Я подался вперед, уже готовый кричать: «Эврика!»
– Он показал мне руку. Ту, левую, где пальца среднего нет. И сказал что-то вроде: «Я хотел, чтобы количество озер соответствовало пальцам на моей левой руке», и засмеялся.
Возникла пауза, дед, кажется, почувствовал мое разочарование. Я ждал откровения, а получил дурацкую шутку.
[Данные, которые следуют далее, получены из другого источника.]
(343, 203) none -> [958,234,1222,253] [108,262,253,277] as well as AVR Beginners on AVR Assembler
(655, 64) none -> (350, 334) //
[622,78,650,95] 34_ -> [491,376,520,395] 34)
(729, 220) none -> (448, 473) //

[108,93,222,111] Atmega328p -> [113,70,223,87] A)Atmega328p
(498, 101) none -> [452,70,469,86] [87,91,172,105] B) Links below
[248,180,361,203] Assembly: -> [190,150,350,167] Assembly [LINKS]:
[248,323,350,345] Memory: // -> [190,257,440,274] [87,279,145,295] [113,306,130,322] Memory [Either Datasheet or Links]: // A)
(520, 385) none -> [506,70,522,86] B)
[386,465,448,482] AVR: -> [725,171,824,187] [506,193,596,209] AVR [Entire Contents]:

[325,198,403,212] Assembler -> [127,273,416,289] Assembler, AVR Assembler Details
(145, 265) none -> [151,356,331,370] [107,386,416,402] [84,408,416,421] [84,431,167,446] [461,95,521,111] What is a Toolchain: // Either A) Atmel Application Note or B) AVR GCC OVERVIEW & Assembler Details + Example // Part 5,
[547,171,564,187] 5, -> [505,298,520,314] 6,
– Извини, – сказал он. – Я хотел бы помочь, но это все, что я знаю.
* * *
Прошла неделя, потом месяц. Дед продолжал прятаться в подвале – он выходил на поверхность лишь ночью, шел в гостевую комнату, залезал под кровать и с головой накрывался одеялом. Солнце пугало его. И по ночам мы слышали, как он тихо ходит по дому, словно потерявшееся ворчливое привидение.
Вообще, если что-то и помогло мне пережить лето и не сойти с ума от тоски – то это книги.
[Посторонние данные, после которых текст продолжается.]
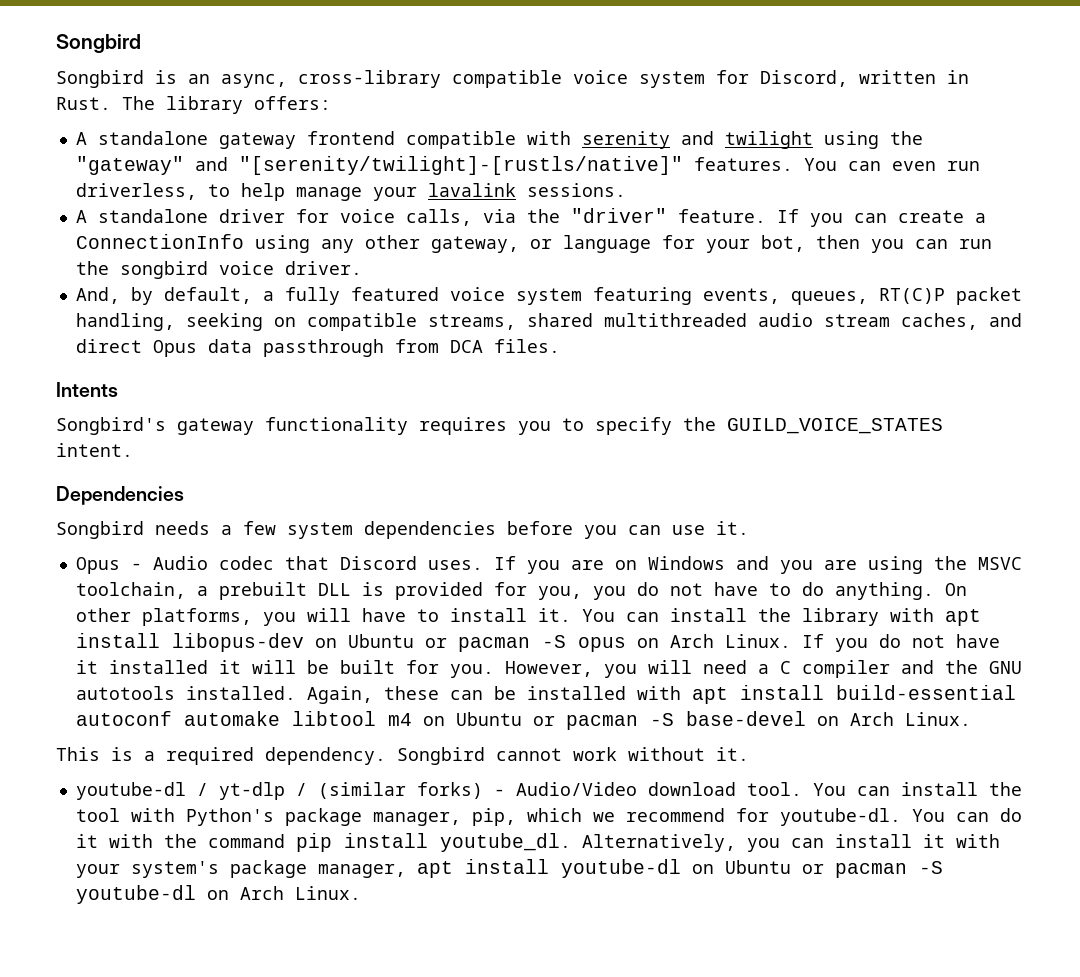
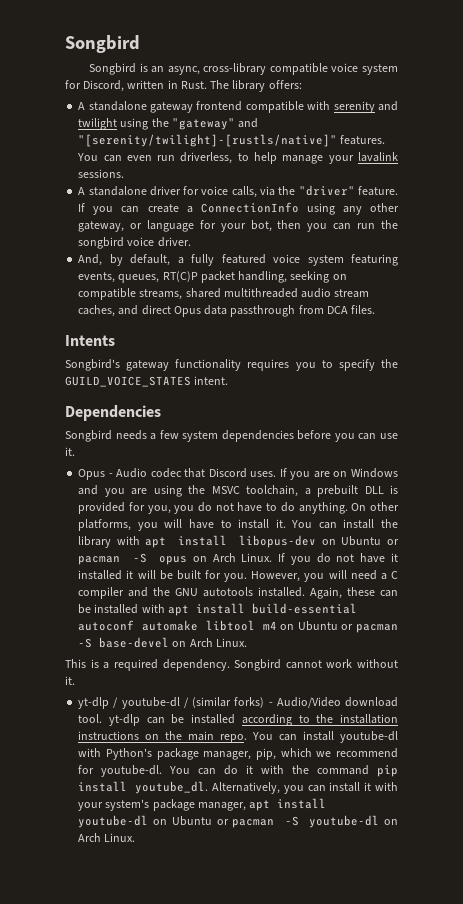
[75,782,285,800] youtube-dl / yt-dlp -> [78,697,180,709] yt-dlp / youtube-dl
[812,782,1022,796] [75,808,120,822] You can install the tool -> [108,714,398,726] [78,731,398,743] yt-dlp can be installed according to the installation instructions on the main repo. You can install youtube-dl

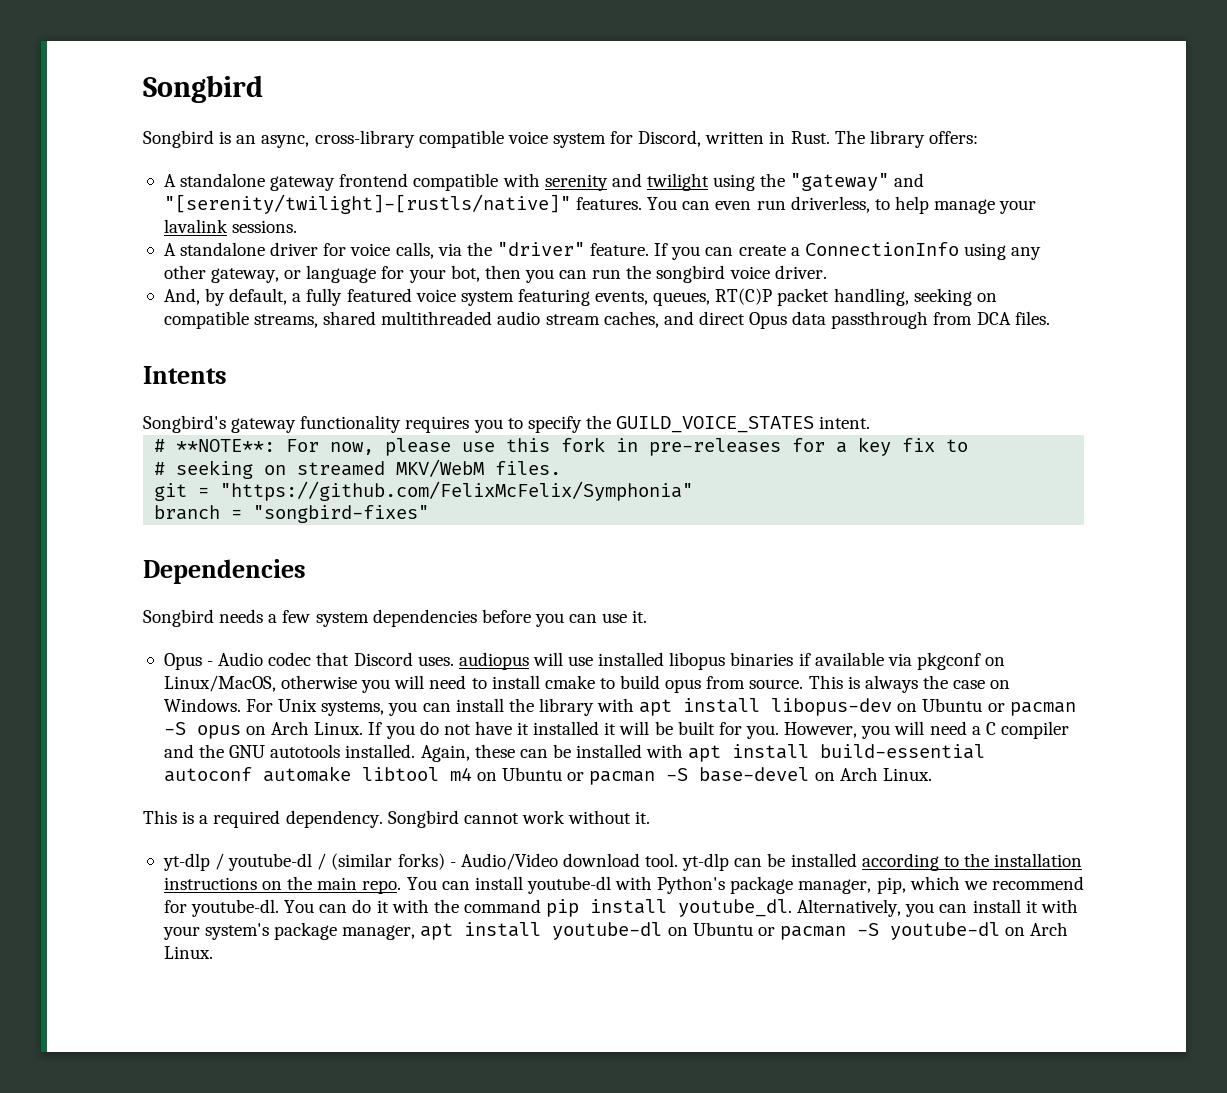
(229, 380) none -> [154,437,969,456] [154,459,562,479] [154,481,694,501] [154,505,430,523] // # **NOTE**: For now, please use this fork in pre-releases for a key fix to // # seeking on streamed MKV/WebM files. // git = "https://github.com/FelixMcFelix/Symphonia" // branch = "songbird-fixes"
[279,468,398,480] [78,485,398,497] [78,502,399,514] [78,519,214,531] If you are on Windows and you are using the MSVC toolchain, a prebuilt DLL is provided for you, you do not have to do anything. On other platforms, you will have -> [458,652,1006,670] [163,675,467,693] audiopus will use installed libopus binaries if available via pkgconf on Linux/MacOS, otherwise you will need
[275,519,313,528] it. You -> [544,675,1011,693] [163,698,418,716] cmake to build opus from source. This is always the case on Windows. For Unix systems, you

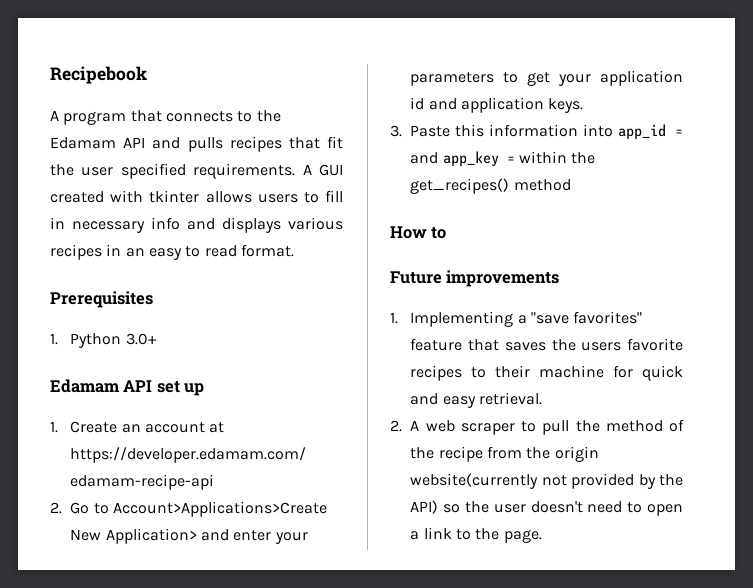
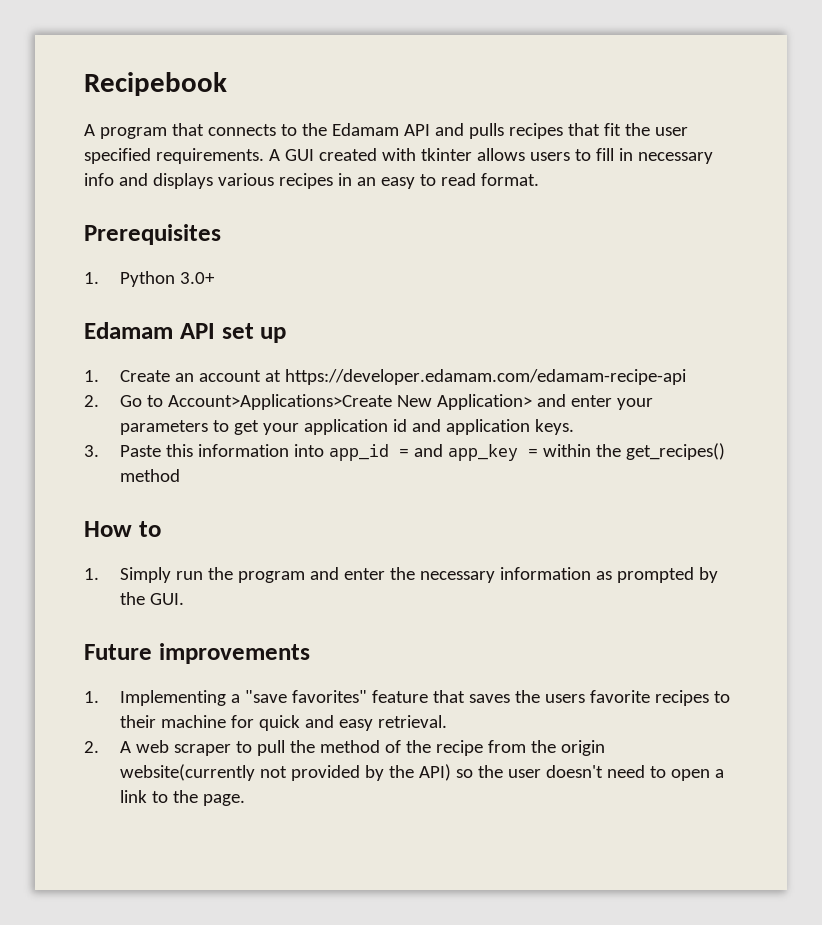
(447, 233) none -> [84,567,719,583] [120,592,185,605] // 1. Simply run the program and enter the necessary information as prompted by the GUI.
Телика в доме не было, мама целыми днями шила что-то или копалась в саду на заднем дворе, бабушка разучивала с Егором новые партии на пианино.
Сперва я без энтузиазма воспринял просьбу деда почитать ему что-нибудь. Шекспир давался мне с трудом, я спотыкался о его белые стихи, о ритмизированную прозу, не там ставил ударения и чувствовал себя из-за этого законченным болваном.
Но позже, когда дед попросил прочесть ему «Трое в лодке, не считая собаки», все изменилось. Книга захватила меня, я впервые понял, что значит выражение «искрометный юмор», – почувствовал, что получаю от чтения удовольствие, хохочу в голос и по несколько раз перечитываю самые выдающиеся пассажи и реплики. Это была чистая интеллектуальная радость, радость открытия, радость нового.
И однажды утром, лежа в постели, мучаясь от нестерпимой жары и слушая грустную мелодию фортепиано с первого этажа, я вдруг понял, что хочу еще – хочу читать, и чем больше, тем лучше.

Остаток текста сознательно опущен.